The University of Idaho junior has spent the summer working at the museum based in Cooperstown, N.Y. The Hall of Fame, a repository that houses more than 40,000 baseball artifacts, has preserved the sport’s history since opening in 1939, all for the sake of the game.
The museum is Cooperstown’s hallmark. Monk said tens of thousands of baseball fans, and numerous Hall of Famers, wait in anticipation for the annual Hall of Fame Weekend Induction Ceremony that happened to take place last weekend.
“(The) most mind-boggling part of it all,” Monk said. “(is how) a town of about 2,000 people with one stoplight … gets probably 30,000 or so people at the induction ceremony.”
Monk was able to meet several baseball legends during what she describes as an “unforgettable weekend.”
She said there wasn’t much to do other than sports growing up in Genesee. Monk said she fondly remembers her dad and papa’s major league games playing in the background, and trips to watch the NAIA World Series in Lewiston.
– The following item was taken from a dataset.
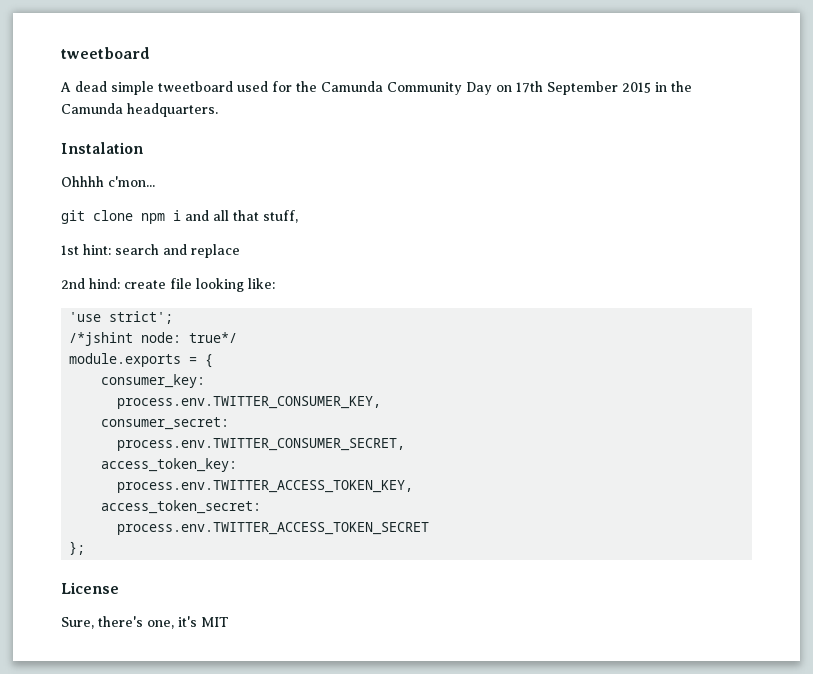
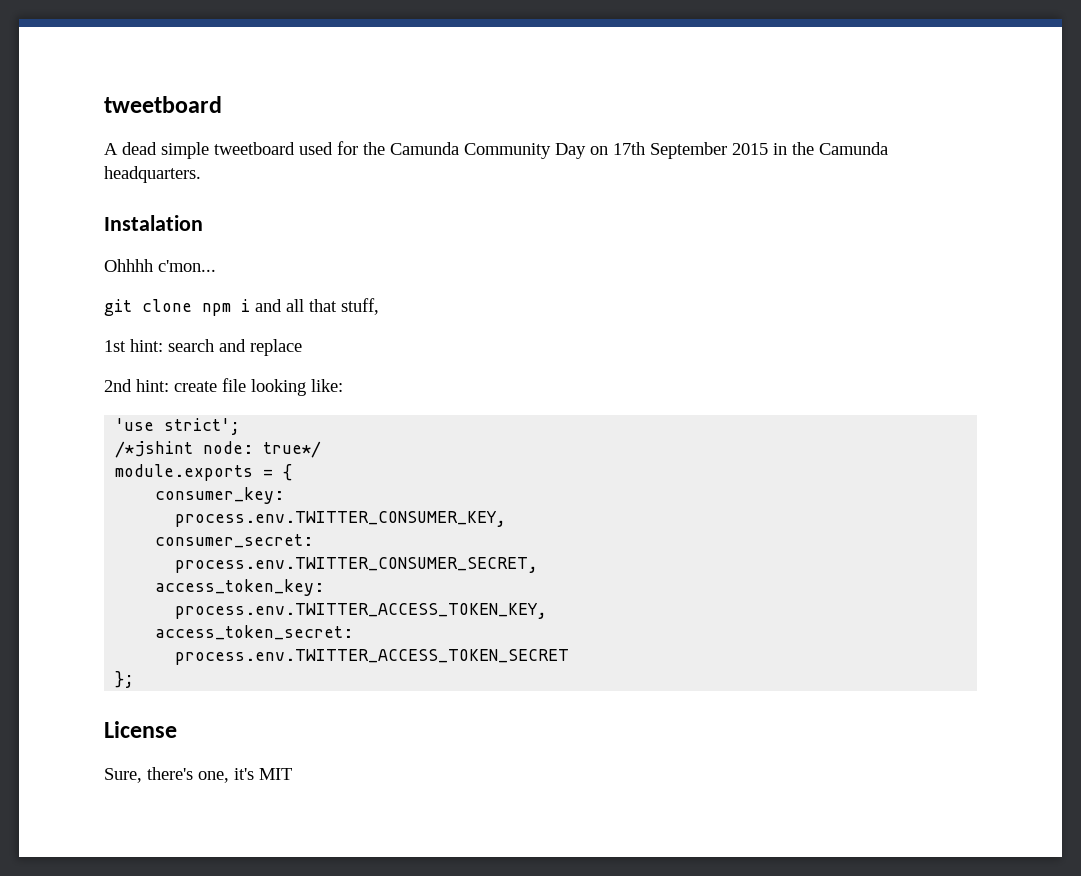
[89,278,120,289] hind: -> [136,379,169,392] hint:

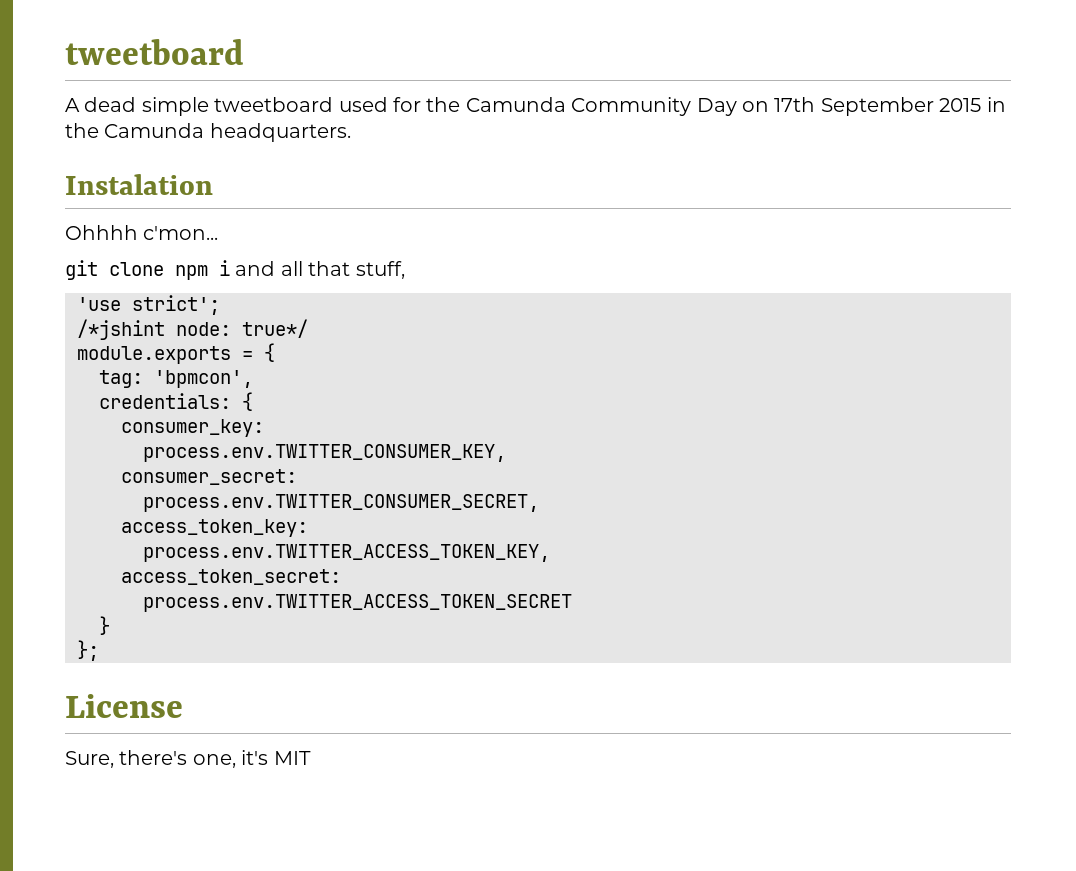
[104,339,302,356] [104,378,343,396] // 1st hint: search and replace // 2nd hint: create file looking like: -> (405, 270) none
(293, 472) none -> [99,370,253,388] [99,392,253,411] // tag: 'bpmcon', // credentials: {
(570, 657) none -> [99,616,110,635] // }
Coming across the internship is a story that Monk said boiled down to being at the right place at the right time. Last winter, she impulsively took a trip to Scottsdale, Ariz., with her mom, Kim Monk, who serves as the Idaho state director for the Make It With Wool program.
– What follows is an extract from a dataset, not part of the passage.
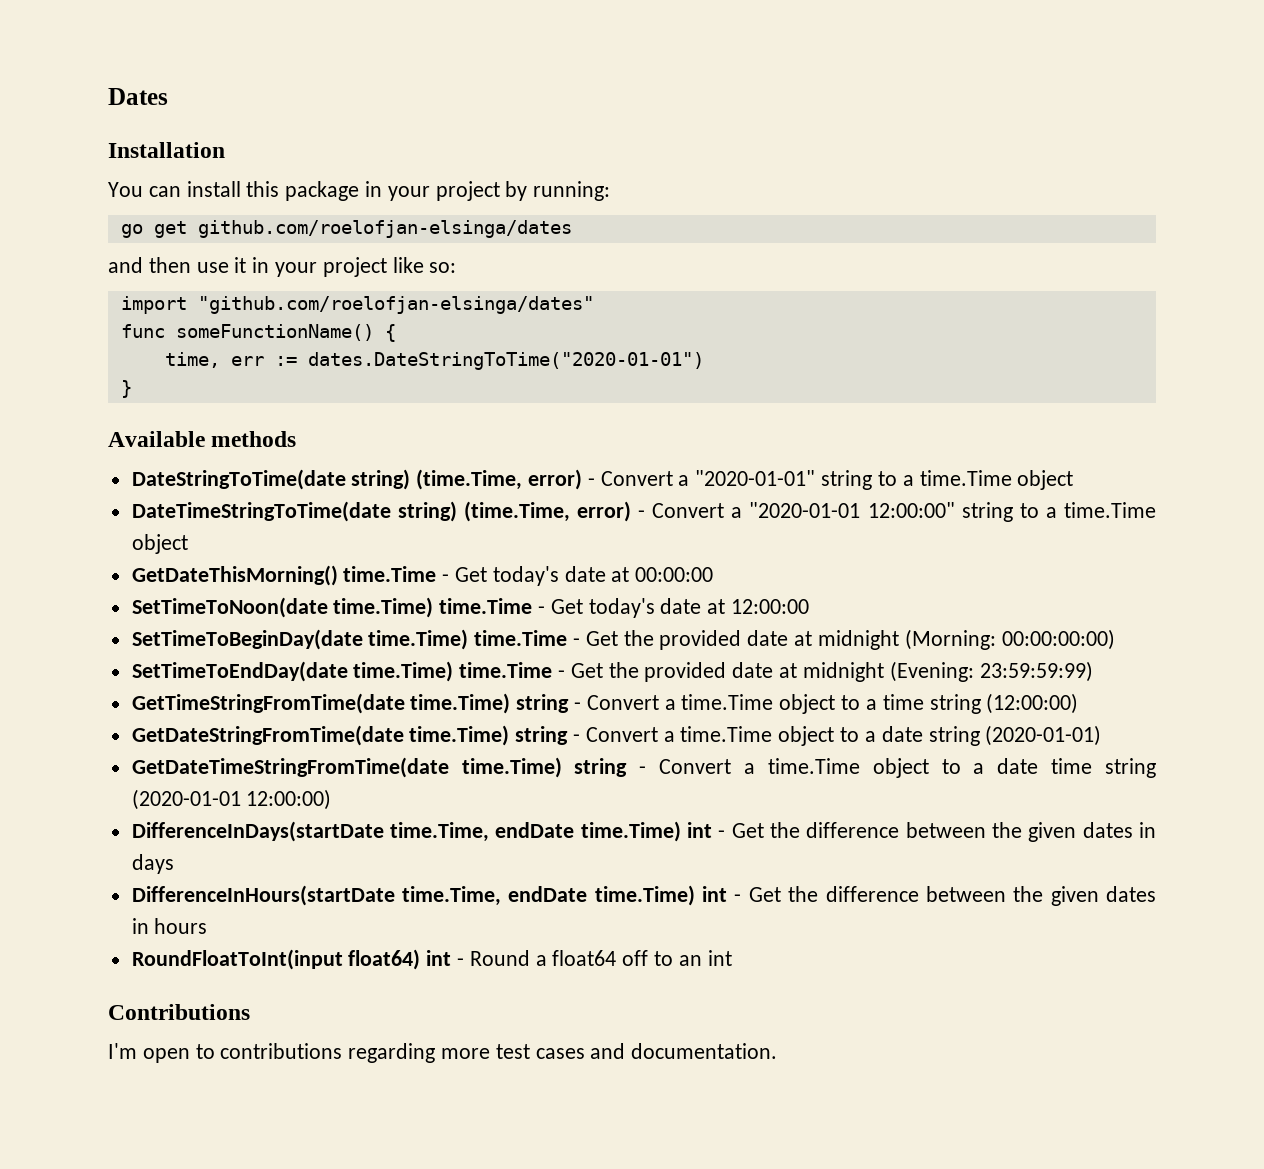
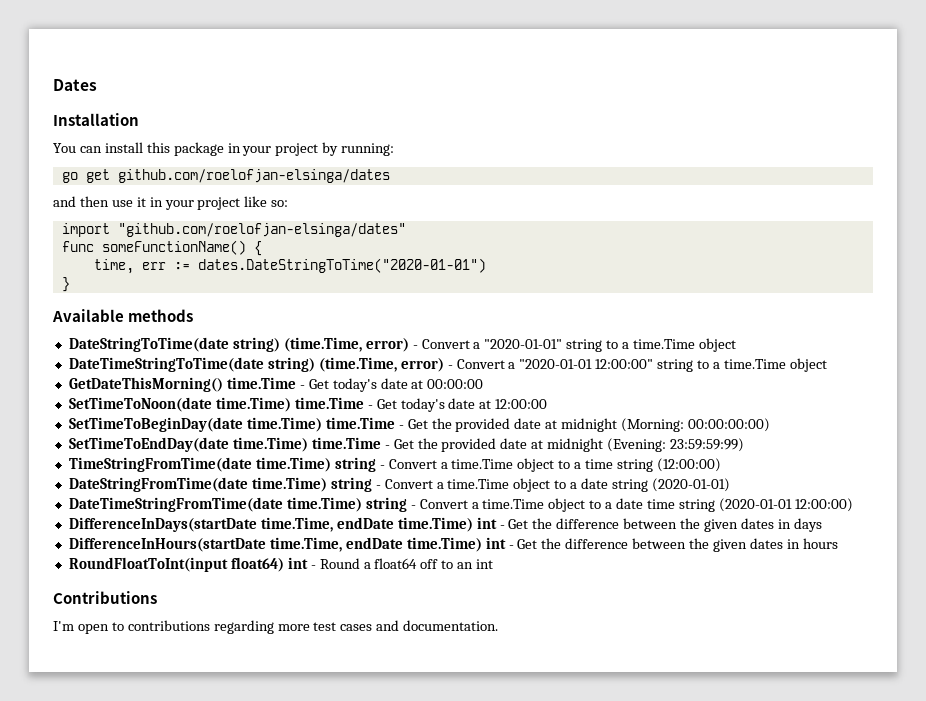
[131,693,405,714] GetTimeStringFromTime(date -> [68,457,252,472] TimeStringFromTime(date
[131,725,404,746] GetDateStringFromTime(date -> [68,477,248,492] DateStringFromTime(date
[131,757,449,778] GetDateTimeStringFromTime(date -> [68,497,283,512] DateTimeStringFromTime(date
It was there she struck up a conversation with a Hall of Fame curator, who sent Monk a link to apply for the Steele Internship Program a week out before applications were due.
Monk, a marketing and public relations student at UI, landed a special events internship at the museum. A big part of the role was planning and coordinating for Hall of Fame Weekend, which meant she was able to interact with all the living Hall of Famers.